* [What this task involves] Everything in the listing below from the line containing "(108, 779) none ->" through the line containing "(108, 1145) none ->" must be repeated exactly; the remaining lines are not wanted.

* [Provided data]
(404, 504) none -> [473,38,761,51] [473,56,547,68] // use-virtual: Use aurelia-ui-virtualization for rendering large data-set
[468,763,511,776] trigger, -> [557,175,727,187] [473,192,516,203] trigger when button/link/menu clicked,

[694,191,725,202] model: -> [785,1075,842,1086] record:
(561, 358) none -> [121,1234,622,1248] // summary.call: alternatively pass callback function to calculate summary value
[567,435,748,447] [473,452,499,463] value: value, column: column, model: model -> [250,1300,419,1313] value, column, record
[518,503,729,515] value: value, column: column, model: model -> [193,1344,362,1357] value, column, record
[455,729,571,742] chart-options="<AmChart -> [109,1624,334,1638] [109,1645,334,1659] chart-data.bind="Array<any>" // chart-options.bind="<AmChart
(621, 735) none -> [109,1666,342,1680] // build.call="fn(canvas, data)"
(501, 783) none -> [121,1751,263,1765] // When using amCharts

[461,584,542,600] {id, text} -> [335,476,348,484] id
==
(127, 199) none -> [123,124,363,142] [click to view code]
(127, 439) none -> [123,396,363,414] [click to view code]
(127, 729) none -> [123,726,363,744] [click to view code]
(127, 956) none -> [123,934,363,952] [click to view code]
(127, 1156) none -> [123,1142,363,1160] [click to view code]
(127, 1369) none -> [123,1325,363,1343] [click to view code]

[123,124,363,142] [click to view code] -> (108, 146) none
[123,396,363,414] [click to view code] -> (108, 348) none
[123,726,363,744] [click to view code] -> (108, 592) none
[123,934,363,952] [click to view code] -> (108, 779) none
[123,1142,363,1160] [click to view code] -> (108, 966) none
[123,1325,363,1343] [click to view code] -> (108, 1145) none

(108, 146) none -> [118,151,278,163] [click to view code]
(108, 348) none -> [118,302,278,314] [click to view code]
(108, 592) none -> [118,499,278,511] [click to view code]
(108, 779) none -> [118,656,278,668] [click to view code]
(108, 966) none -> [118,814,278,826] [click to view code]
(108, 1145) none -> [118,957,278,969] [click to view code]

* [Your solution]
(108, 779) none -> [118,656,278,668] [click to view code]
(108, 966) none -> [118,814,278,826] [click to view code]
(108, 1145) none -> [118,957,278,969] [click to view code]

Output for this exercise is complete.